Yvonne D'Arle (December 1, 1898 – March 25, 1977) was a French-born American soprano singer, born Eugenie Marguerite Patet. She sang with the Metropolitan Opera from 1921 to 1925.

==Early life==
Eugenie Marguerite Patet was born in Lyon, France, and raised in Rockford, Illinois. Her father, Joseph Patet, was a teacher in Chicago. She attended Rockford Seminary in Illinois, and Miss Wolcott's School for Girls in Denver, Colorado. D'Arle trained as a singer under Estelle Liebling and William Thorner.

==Career==
D'Arle toured in The Lilac Domino early in her career. She was singing and dancing at a New York cabaret in New York when she was discovered by music critic Sylvester Rawling. She joined the Metropolitan Opera in 1921, and sang with them for five years. In 1922 she sang at a benefit for the Brooklyn Orphan Asylum Society, with singer Titta Ruffo and dancer Roshanara as her co-stars. She also sang with the Municipal Theatre Association in St. Louis, Missouri, and with the Baltimore Symphony Orchestra, in the 1920s. She toured South America with the Bracale Grand Opera Company. In the summer of 1927 she embarked on a European tour with Titta Ruffo, singing in France (at the Deauville Casino's Grand Opera and at the Ostend Kursaal), Germany, and Switzerland.

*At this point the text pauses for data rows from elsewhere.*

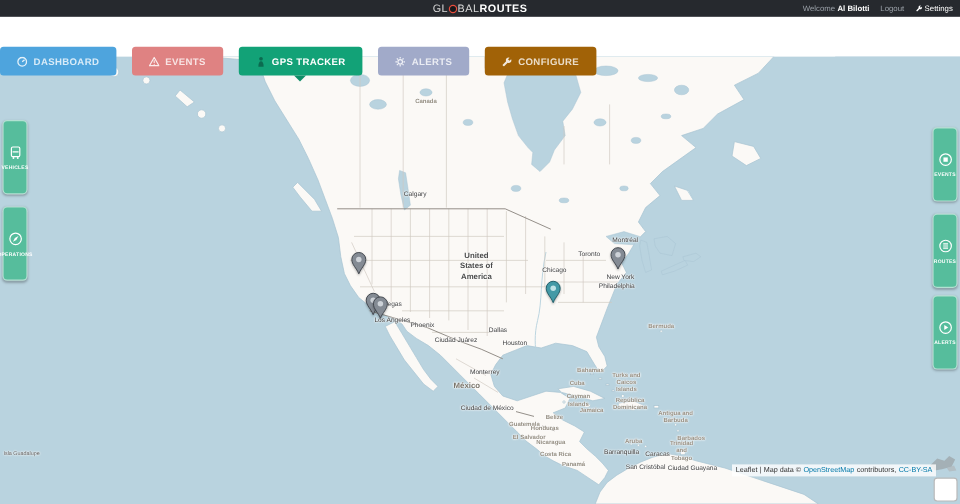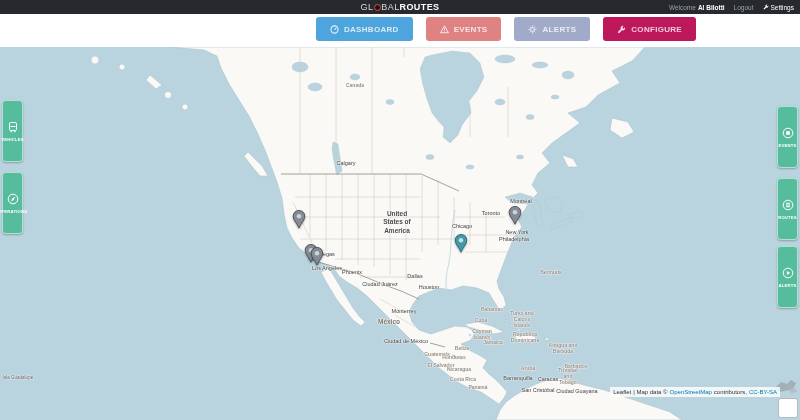--- a/index.html
+++ b/index.html
@@ -22,7 +22,7 @@
 
   
   .navbar{position:absolute;top:14px;left:0;width:696px;height:33px;background:#fff;
-          display:flex;justify-content:flex-end;align-items:flex-start;padding-top:3px;
+          display:flex;justify-content:flex-start;align-items:flex-start;padding-top:25px;
           box-sizing:border-box;gap:13px;z-index:25;}
   .nav-btn{position:relative;height:24px;border:none;border-radius:3px;color:rgba(255,255,255,.78);
            font-family:"Liberation Sans",sans-serif;font-size:8px;font-weight:bold;letter-spacing:.3px;

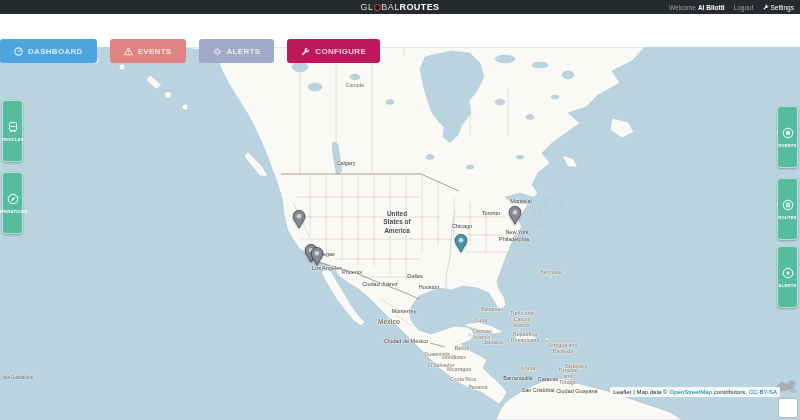--- a/index.html
+++ b/index.html
@@ -103,6 +103,13 @@
         <circle cx="5" cy="7.3" r=".55" fill="currentColor"></circle>
       </svg>
     <span>EVENTS</span>
+  </button>
+  <button class="nav-btn active" style="background: rgb(18, 162, 119);">
+    <svg class="nav-icon-dark" viewBox="0 0 10 10">
+        <circle cx="5" cy="2.2" r="1.7" fill="currentColor"></circle>
+        <path d="M2.6 9.5 C2.6 6.5 3.4 4.6 5 4.6 C6.6 4.6 7.4 6.5 7.4 9.5 Z" fill="currentColor"></path>
+      </svg>
+    <span>GPS TRACKER</span>
   </button>
   <button class="nav-btn" style="background: rgb(161, 170, 201);">
     <svg class="nav-icon-dim" viewBox="0 0 10 10">

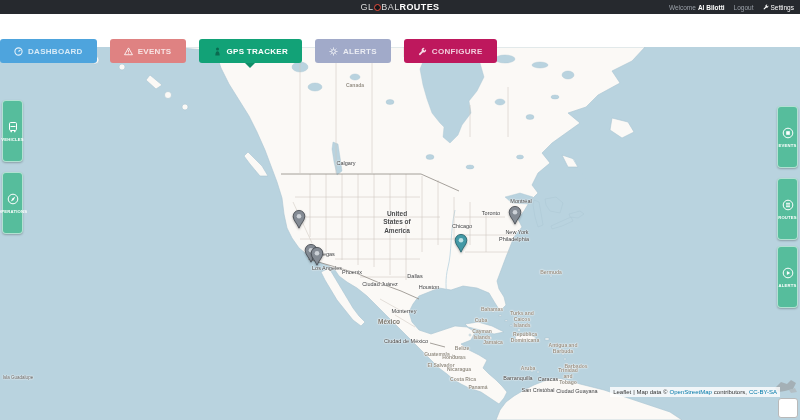--- a/index.html
+++ b/index.html
@@ -127,7 +127,7 @@
       </svg>
     <span>ALERTS</span>
   </button>
-  <button class="nav-btn" style="background: #be185d;">
+  <button class="nav-btn" style="background: #a16207;">
     <svg class="nav-icon-dim" viewBox="0 0 10 10">
         <path d="M8.8 2.6 A2.4 2.4 0 0 1 5.6 5.8 L2.6 8.8 A1 1 0 0 1 1.2 7.4 L4.2 4.4 A2.4 2.4 0 0 1 7.4 1.2 L5.9 2.7 L7.3 4.1 Z" fill="currentColor"></path>
       </svg>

D'Arle appeared in three Broadway musical productions: Fancy Free (1918), Countess Maritza (1926–1927), and The Three Musketeers (1928). She sang the national anthem at the launch of the radio station WNEW-AM in 1934.

==Personal life==
D'Arle was involved with fellow opera singer Titta Ruffo. She married twice. Her first husband, Clyde Edward Ganun, died in the 1918 flu pandemic; her second husband was antiques dealer Salvador Benguiat. She had one son, Clyde Ganun (1917–1983). She died in 1977, aged 80 years, in Cannes, France, where she had a villa in Cap d'Antibes since at least her 1927 European tour.